• **Assignment**
Each line from the one containing "the tool: https://clearcontrol.de/" through the last line of the material below is to be transcribed exactly, with nothing else included.

• **Dataset records**
BEGIN

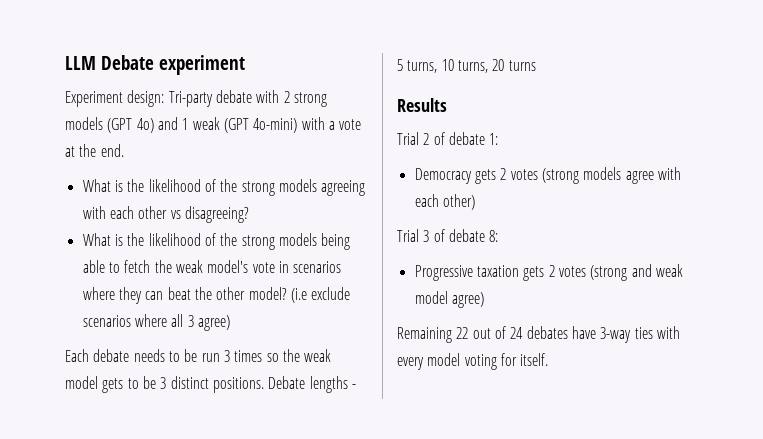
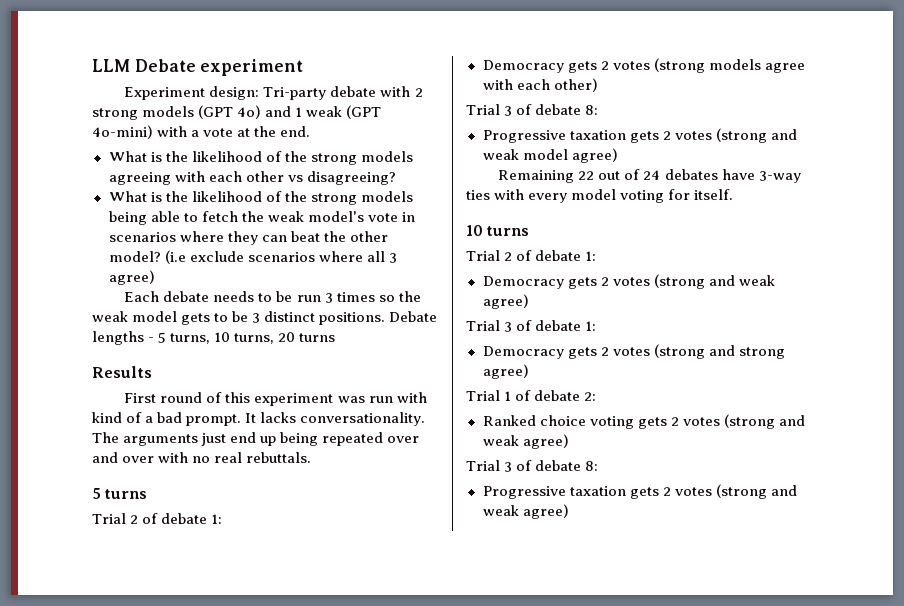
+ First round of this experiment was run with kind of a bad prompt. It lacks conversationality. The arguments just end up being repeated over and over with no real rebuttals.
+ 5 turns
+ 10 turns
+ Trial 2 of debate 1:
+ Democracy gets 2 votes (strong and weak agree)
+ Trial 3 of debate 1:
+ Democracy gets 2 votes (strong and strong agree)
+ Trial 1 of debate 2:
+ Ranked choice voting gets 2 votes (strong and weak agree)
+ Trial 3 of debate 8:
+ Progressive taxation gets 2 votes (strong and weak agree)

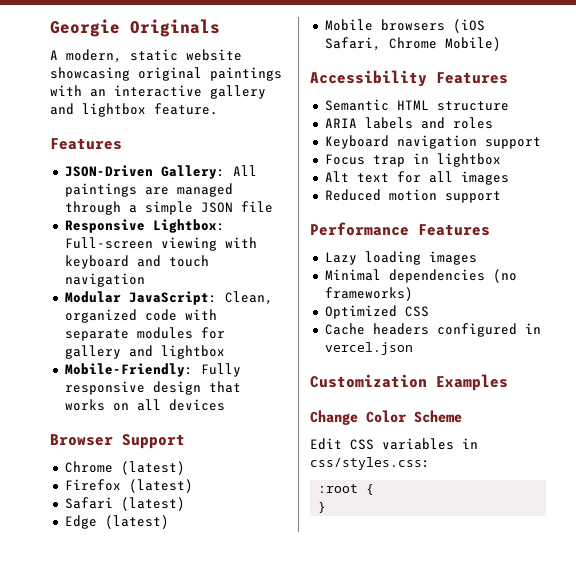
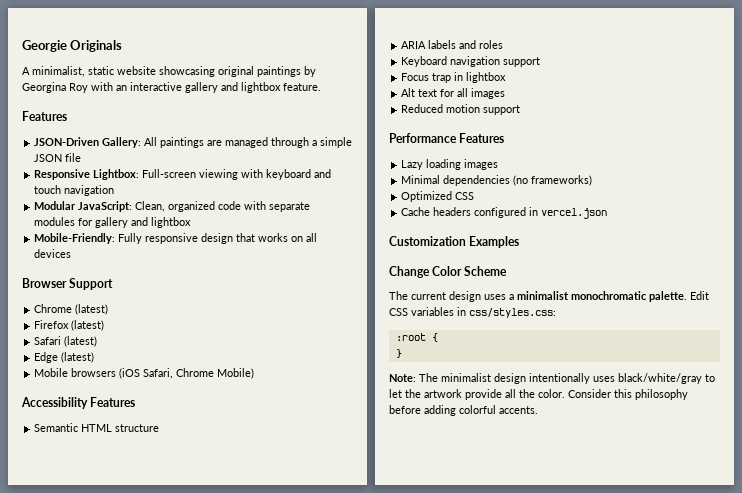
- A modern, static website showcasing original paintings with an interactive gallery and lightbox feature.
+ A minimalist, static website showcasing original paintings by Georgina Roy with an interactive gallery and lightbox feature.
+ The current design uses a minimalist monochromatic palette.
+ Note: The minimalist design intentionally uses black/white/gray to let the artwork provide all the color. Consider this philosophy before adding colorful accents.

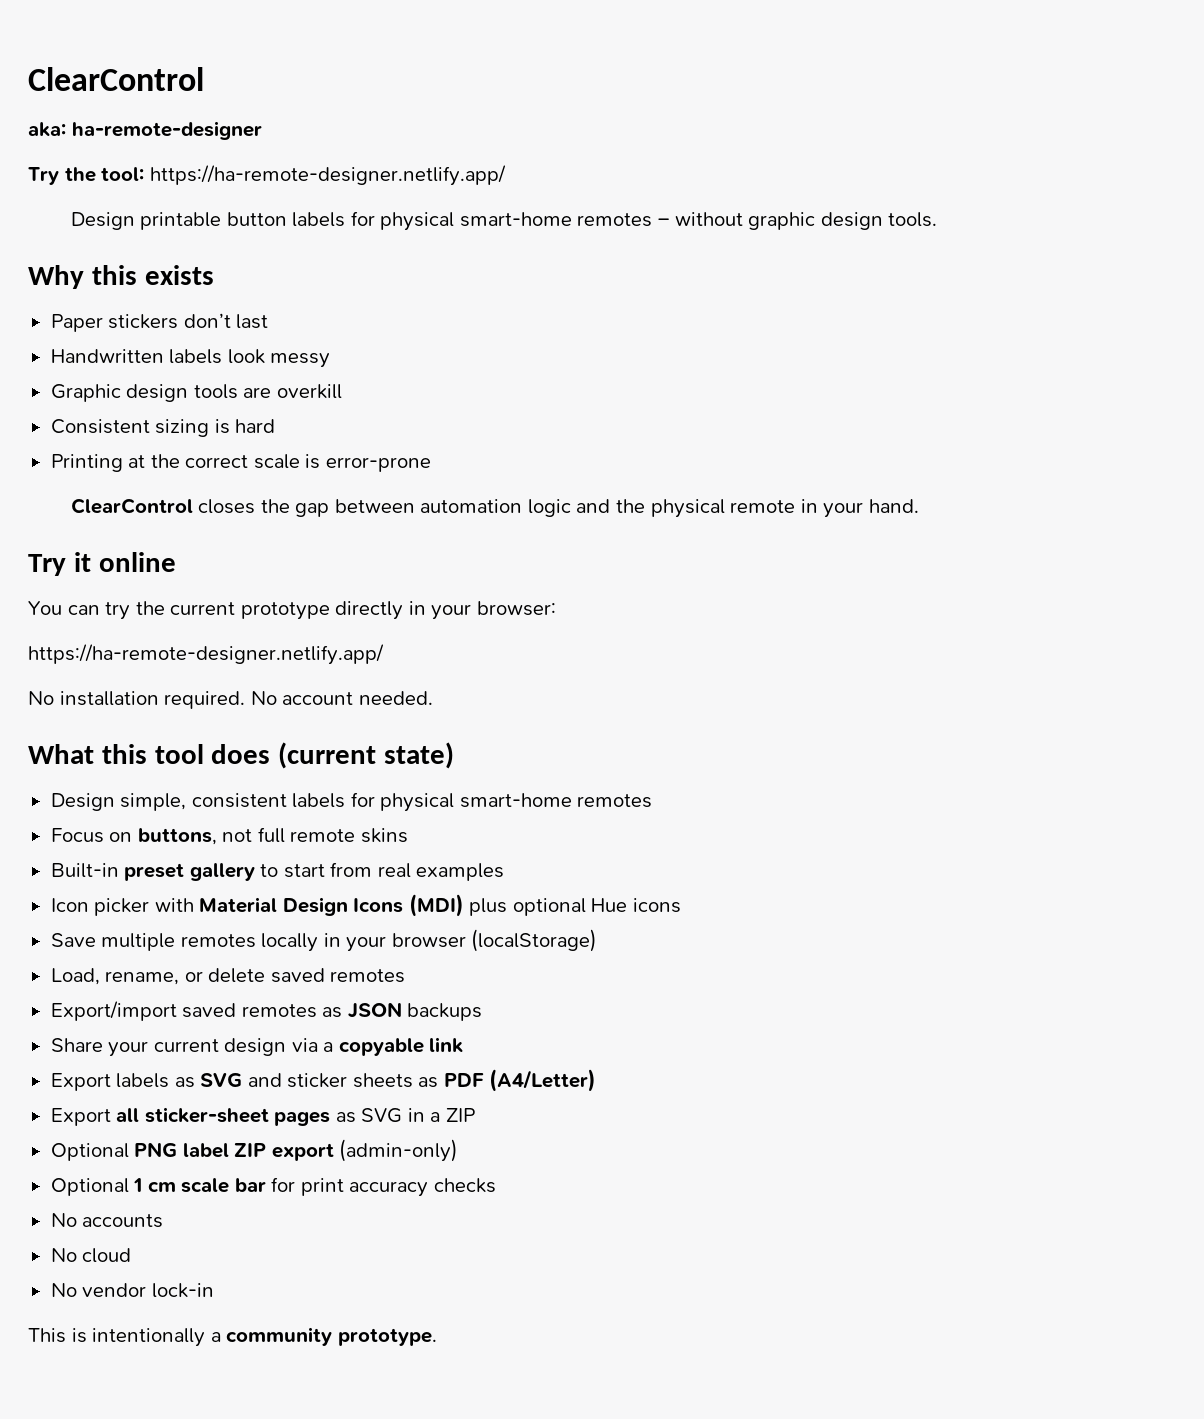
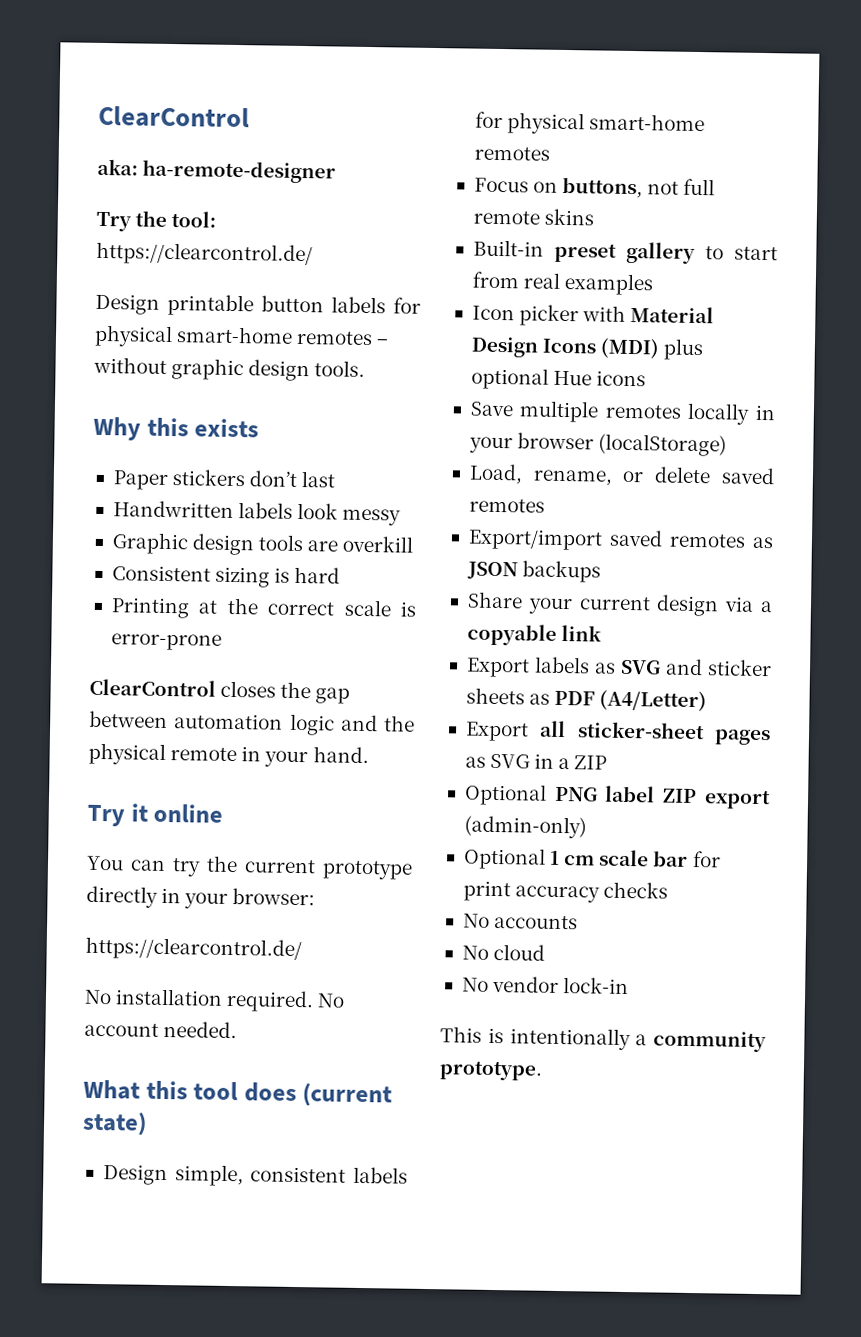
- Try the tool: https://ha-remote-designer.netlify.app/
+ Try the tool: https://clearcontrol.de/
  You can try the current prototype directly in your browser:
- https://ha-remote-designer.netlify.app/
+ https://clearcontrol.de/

END

• **Written answer**
+ Try the tool: https://clearcontrol.de/
  You can try the current prototype directly in your browser:
- https://ha-remote-designer.netlify.app/
+ https://clearcontrol.de/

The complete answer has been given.